Sherry Chandler » SCOTUS Exxon decision
SCOTUS Exxon decision
A correspondent sent this link with the remark, “let’s open ANWR and more of our coastlines to the same stalwart oversight.”
Greg Palast, Court Rewards Exxon for Valdez Oil Spill:
Chicago Tribune (revised)
[Thursday, June 26, 2008] Twenty years after Exxon Valdez slimed over one thousand miles of Alaskan beaches, the company has yet to pay the $5 billion in punitive damages awarded by the jury. And now they won’t have to. The Supreme Court today cut Exxon’s liability by 90% to half a billion. It’s so cheap, it’s like a permit to spill.
Exxon knew this would happen. Right after the spill, I was brought to Alaska by the Natives whose Prince William Sound islands, livelihoods, and their food source was contaminated by Exxon crude. My assignment: to investigate oil company frauds that led to to the disaster. There were plenty.
But before we brought charges, the Natives hoped to settle with the oil company, to receive just enough compensation to buy some boats and rebuild their island villages to withstand what would be a decade of trying to survive in a polluted ecological death zone.
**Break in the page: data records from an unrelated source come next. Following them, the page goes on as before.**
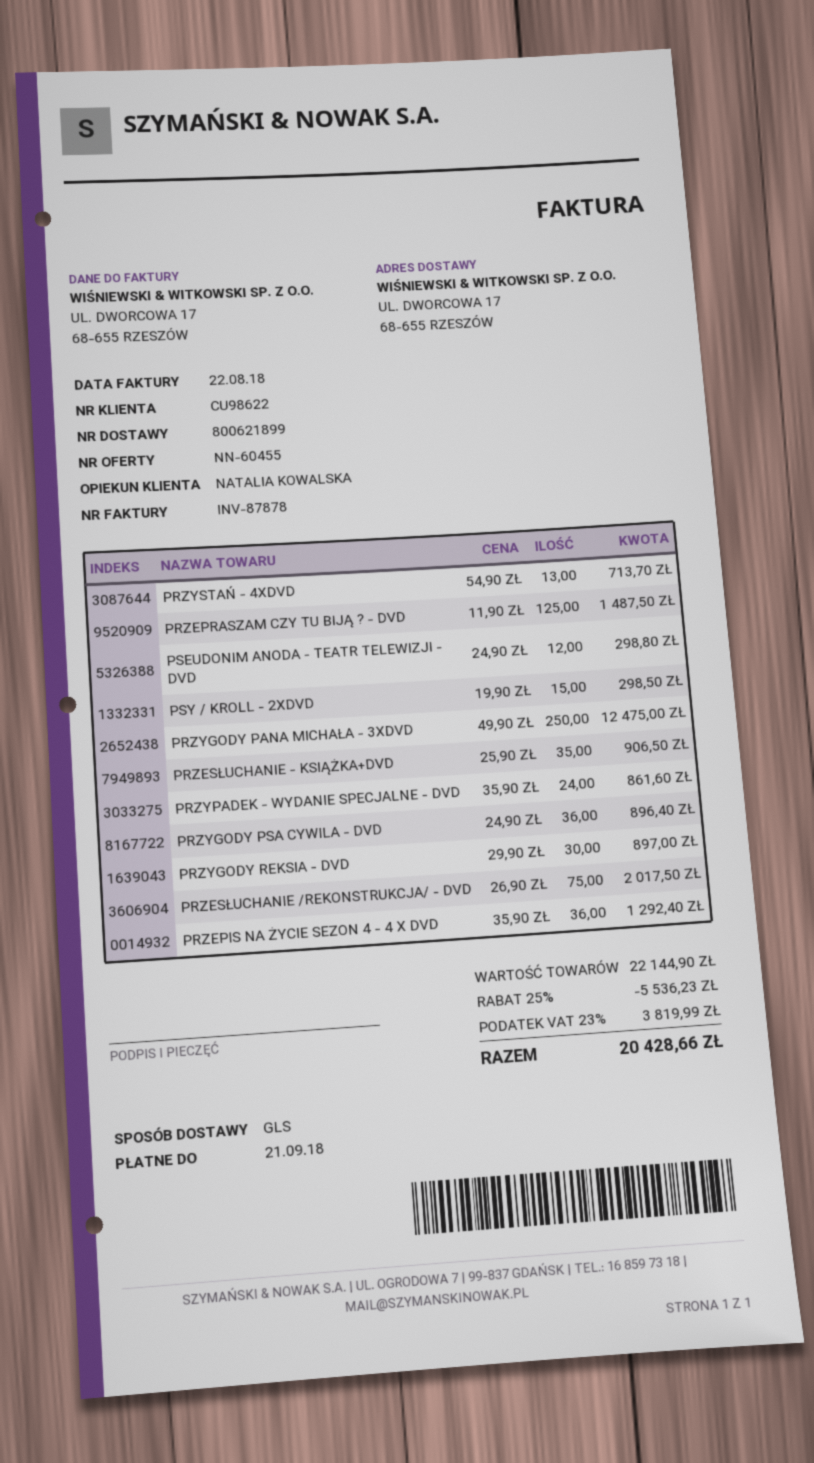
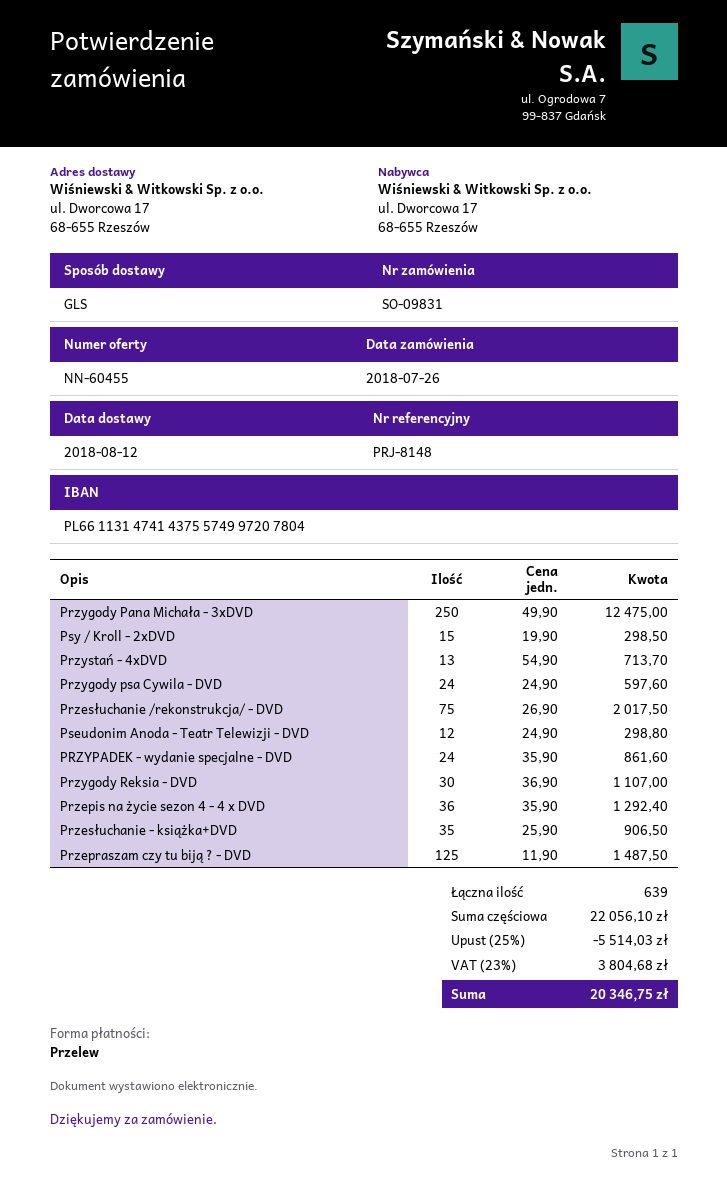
PRZYGODY PSA CYWILA - DVD: 36 x 24.90 = 896.40 -> 24 x 24.90 = 597.60
PRZYGODY REKSIA - DVD: 30 x 29.90 = 897.00 -> 30 x 36.90 = 1107.00
subtotal: 22144.90 -> 22056.10
discount: 25% = 5536.23 -> 25% = 5514.03
tax: 23% = 3819.99 -> 23% = 3804.68
total: 20428.66 -> 20346.75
In San Diego, I met with Exxon’s US production chief, Otto Harrison, who said, “Admit it; the oil spill’s the best thing to happen” to the Natives.
His company offered the Natives pennies on the dollar. The oil men added a cruel threat: take it or leave it and wait twenty years to get even the pennies. Exxon is immortal - but Natives die.
And they did. A third of the Native fishermen and seal hunters I worked with are dead. Now their families will collect one tenth of their award, two decades too late.
Follow the link and read all of this post.
___________
Addendum: And then there’s this: Supreme Court Strikes Down ‘Millionaire’s Amendment’ :
WASHINGTON — The Supreme Court on Thursday struck down a law meant to level the financial playing field when rich candidates pay for their own political campaigns.
The 5-to-4 decision, legal experts said, was significant for rejecting the rationale behind the law, known as the “millionaire’s amendment,” and for confirming the court’s continuing skepticism about the constitutionality of campaign finance regulations.
“Supporters of reasonable campaign finance regulation are now zero for three in the Roberts court,” said Richard L. Hasen, a professor at Loyola Law School in Los Angeles. “This is a signal of what is to come. What could easily fall following this case are the longstanding limits on corporate and union spending in federal elections.”
The law at issue in Thursday’s decision imposed special rules in races with candidates who finance their own campaigns. Those candidates are required to disclose more information, and their opponents are allowed to raise more money.
Five/four, five/four, five/four…
Possibly related posts:
Related posts brought to you by Yet Another Related Posts Plugin.


4 Comments
1. koshembos replies at 28th June 2008, 3:03 pm :
The US has become, with substantial support of Democrats, a country for the rich, government by the rich and for the rich. The intellectually ridiculous supreme court is just the tip of the iceberg. In the Democratic primaries, the hedge funders and investment bankers have selected Obama, endowed him with money and then co opted the DNC to make sure that he wins. The poor were “expelled” from the party as punishment for not voting for the rich candidate. Now, both Republicans and Democrats are parties of the rich.
Are we really different or do we sadly resemble an African nation?
2. Max replies at 30th June 2008, 7:24 am :
March 24, 1989. I happened to have duty at Coast Guard Support Center Kodiak when the Exxon Valdez grounded on the rocks at Bligh Reef. Then we find out a drunken skipper (Hazelwood) was out of commission. The response teams weren’t prepared (didn’t train) so the gooey crude oil just kept leaking unimpeded. 11Million Gallons, into the pristine Alaskan waters.
A command center was set up on Kodiak Island, seems every one came to help clean up Alaska’s waters. Though highly paid, we all thought then that Exxon was going to pay the cleanup bill.
But wait, we taxpayers paid the bill. Really what should we expect, with big oil (like big tobacco) is so well entrenched in Washington.
But like the previous post reads, Money talks.
3. sherry replies at 30th June 2008, 12:51 pm :
Max! You were there? You saw it? You worked on the cleanup?
Money not only talks, it seems to keep us from ever being able to make real change for the better.
4. Max replies at 30th June 2008, 3:12 pm :
Actually I was general network installations/maintenance.
People were hired to clean up the shores, so there were people running up and down the shores in small motorboats picking up the goo and placing it in plastic bags. Lots of islands and shoreline to cover. Many were cleaning up birds, otters and other wildlife, don’t think many of those lived though. Cold crude is like sticking your hand in a bucket of tar and trying to wash it off; many of the animals were covered with it.